Num primeiro nível, isto se observa nos
seguintes títulos de poemas da coletânea e de poemas e livros
publicados no “Arquivo de Renato Suttana” e no “Jornal de Poesia”:
“Breviário do povo”, “Breviário”, ”Breviário da danação” (o termo
breviário entendido, aqui, como uma alusão ao antigo livro de
rezas diárias dos clérigos), “Psalmus 13”, “Psalmus 66”, “O Anjo
exterminador”, “O herético”, “Prece de um pecador”, “Catecismo
jacuipense” e “Celebrações Zefirinianas (à moda do catecismo)".
Num segundo nível, o poeta, aqui e ali,
transcreve ou faz referências a trechos de antigas orações ou
cânticos da liturgia da Igreja Católica: “Ora pro nobis, Sancta Dei
Genitrix” (Rogai por nós, santa mãe de Deus), no poema “Breviário do
povo”; (...) “os cânticos de Maria, Mãe Puríssima”, no poema
“Ofício”; “Por ti, Mãe de Deus, reúno todas as minhas preces
pequeninas”, no poema “Psalmus 13”. Pode-se mesmo afirmar que alguns
poemas de Miguel Carneiro são pedaços de rezas, murmúrios ou
lembranças de rezas, cânticos ou insinuações de cânticos religiosos
e não me espantaria se, lendo seus versos, eu “ouvisse”, de repente,
um coro de querubins cantando um “Queremos Deus, na hóstia santa,
que se consagra sobre o altar”, ou um “A treze de maio, na cova da
Iria, no céu aparece a Virgem Maria”, ou um “Miserere nobis” (Tende
piedade de nós) ou um “Te Deum laudamus, Domine” (Nós te louvamos,
Senhor Deus)...
Por tudo isto, o poeta cumpre, de
forma adicional e particularíssima, a proposta do título da
coletânea: Sete cantares de amigos...
Contudo, do que foi dito acima, não
deduza algum leitor incauto que estamos diante de um misticismo
piegas nem mesmo que se trata de uma religiosidade ortodoxa ou
praticada por um crente comum. Ao contrário, o poeta faz da
religiosidade base para uma total e escrachada irreverência, como no
poema “Quatro fadas do meu burgo”:
(...)
Zefa Moringa, amásia de Tomaz,
entregava os peitos anchos e caídos
para saciar mundanamente a sede dos
meninos.
Enquanto Padre Osvaldo
imerso em incensos e mirra
recitava ladainhas.
(...)
Zeca de Magalhães, poeta carioca
radicado na Bahia, diz, no Prefácio de “Breviário da Danação”

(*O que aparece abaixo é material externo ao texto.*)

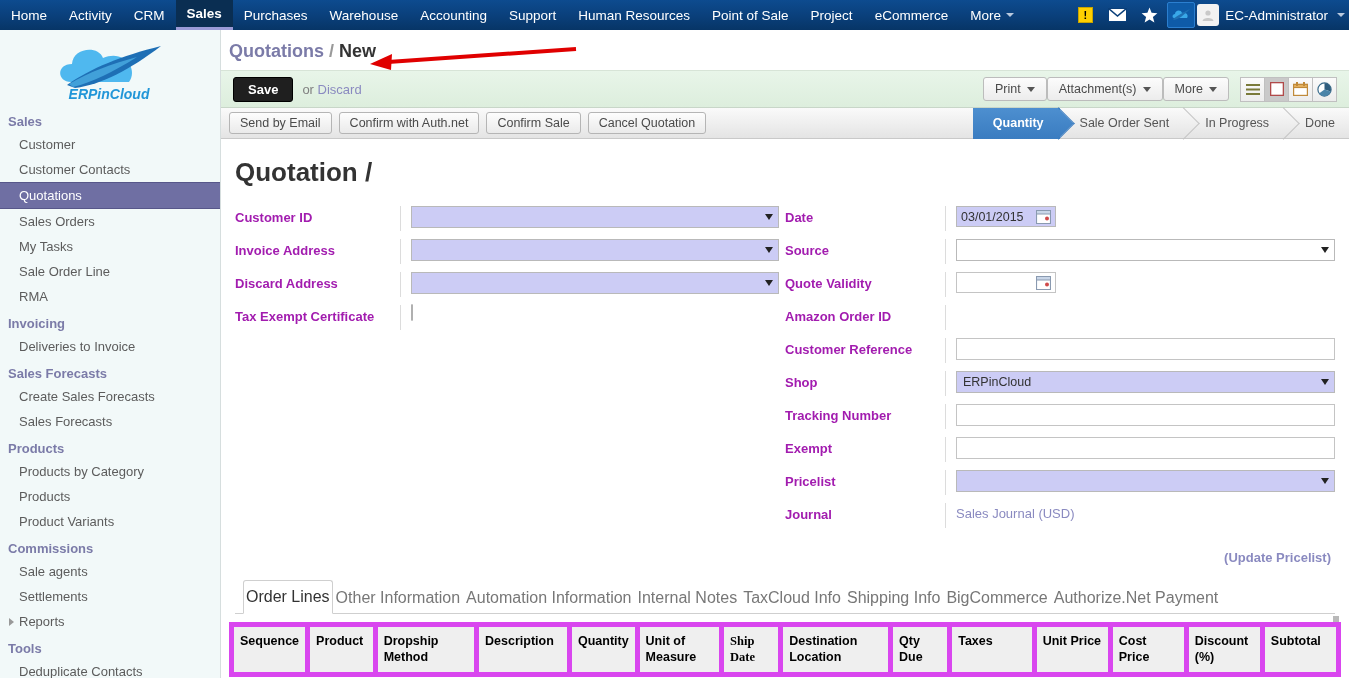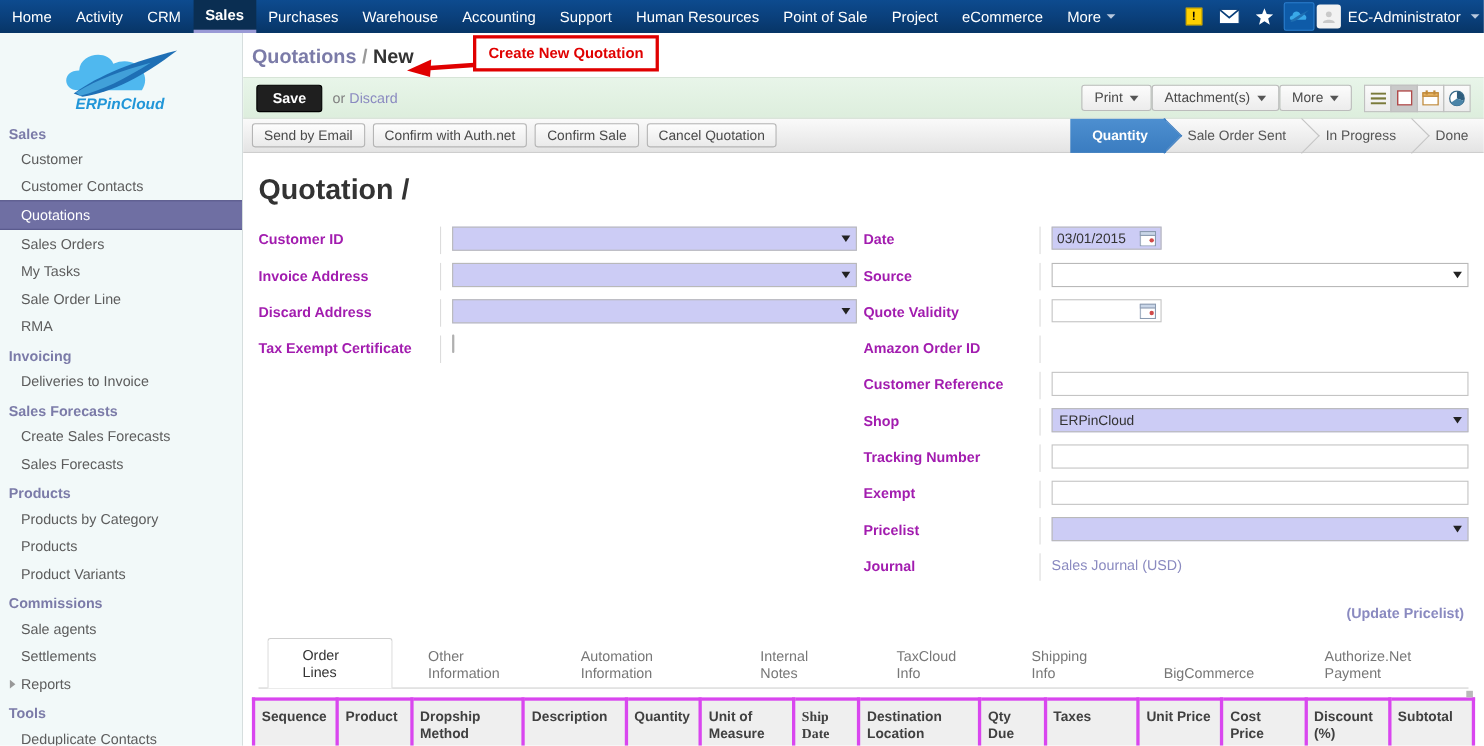"Create New Quotation" div { html: <div>Create New Quotation</div> -> none }
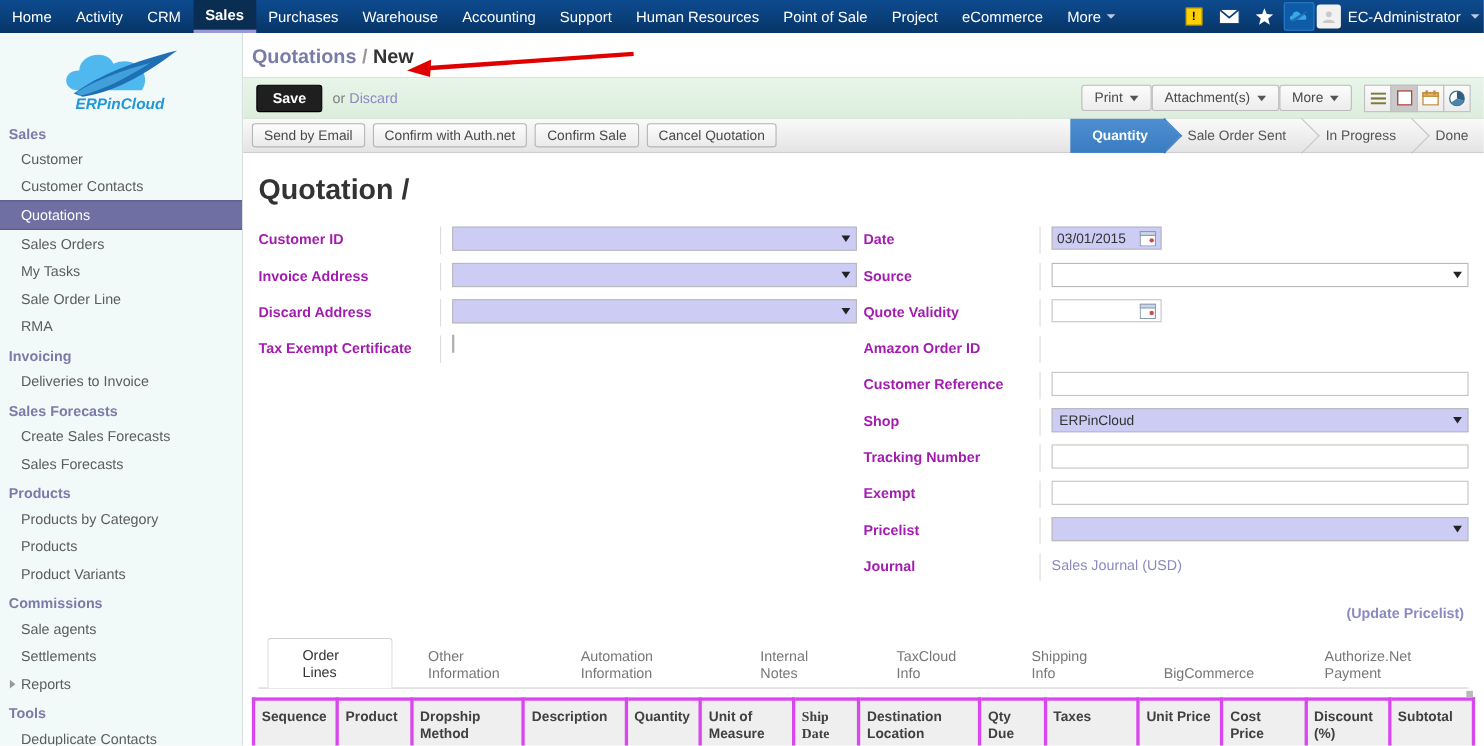"Order Lines" .tab { font-size: 13px -> 16px; padding: 7px 31px -> 7px 2px }
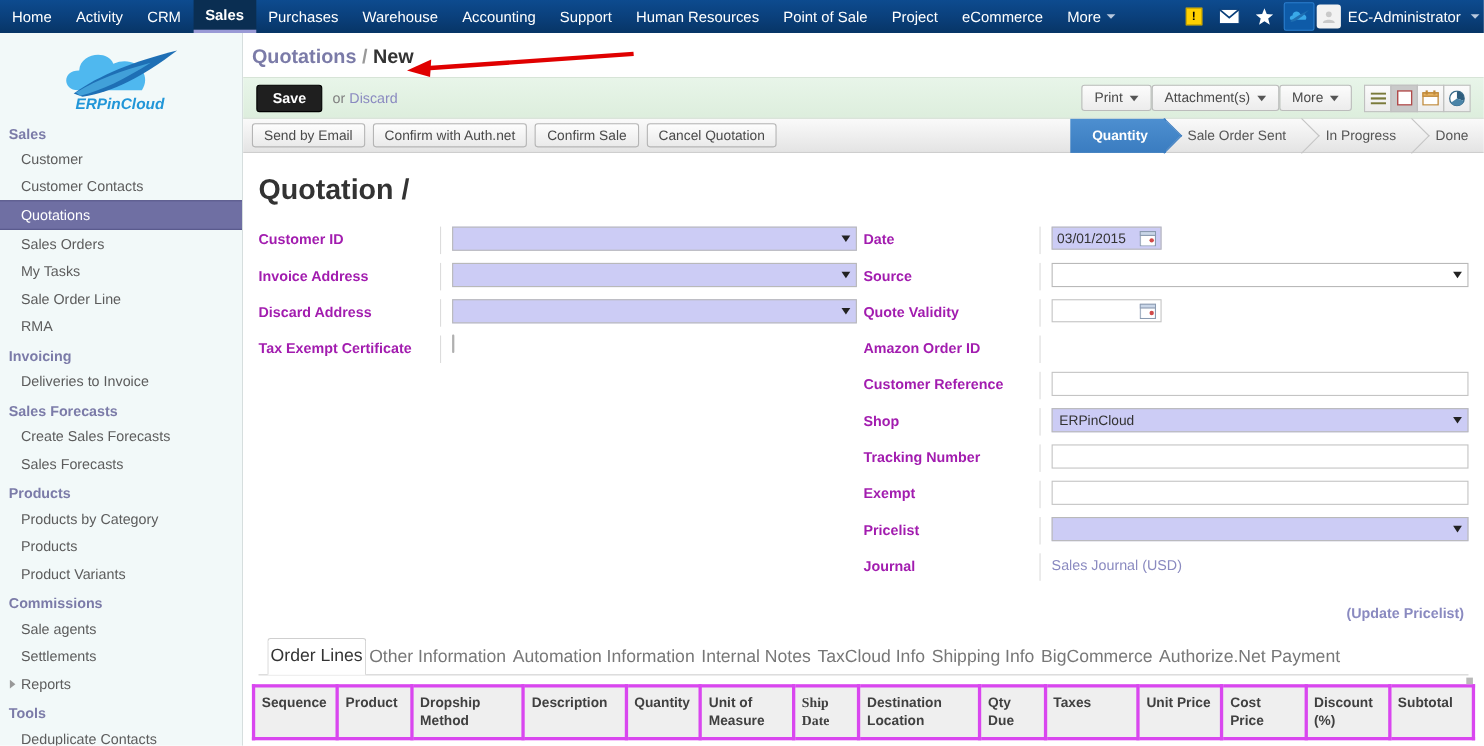"Sequence" table.lines th { border: 3px solid #d946ef -> 5px solid #d946ef; color: #404040 -> #000000 }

(publicado no “Arquivo de Renato Suttana), que se trata de uma
novela de título “picante e irônico”, “que decerto fará corar as
senhoras de família, as mocinhas casadoiras e causará
constrangimentos a hipocrisia moralista de nossa imprensa cultural”.
Em “Catecismo Jacuipense” (publicado
também no “Arquivo de Renato Suttana”), o poeta conta, de maneira
admirável e franca, as lições de vida que aprendeu e que considera
verdadeiras (em oposição ao catecismo, onde se ensinavam apenas
dogmas e preceitos religiosos...), alternando momentos de fino
lirismo e de crua irreverência:
(...)
“Eu nunca morei em ponta de Rua,
mas é como se ela sempre habitasse
dentro de mim.
(...)
dançando nas Lavagens das Putas,
em cada 16 de Agosto,
quando me incorporava ao grandioso
cortejo,
para louvar o glorioso São Roque do
Jacuípe.”
(...)
Os aspectos místicos e religiosos da
poesia de Miguel Carneiro merecem um estudo mais alentado, mas penso
que não é um despropósito já aplicar a eles os conhecidos versos de
Gregório de Mattos :
Pequei, Senhor, mas não porque hei
pecado,
de vossa alta clemência me despido,
porque, quanto mais tenho delinqüido,
vos tenho a perdoar mais empenhado.
Em suma, poder-se-ia dizer que a poesia
de Miguel Carneiro reza para que o poeta possa, assim,
continuar a ser um pecador dentro do paraíso...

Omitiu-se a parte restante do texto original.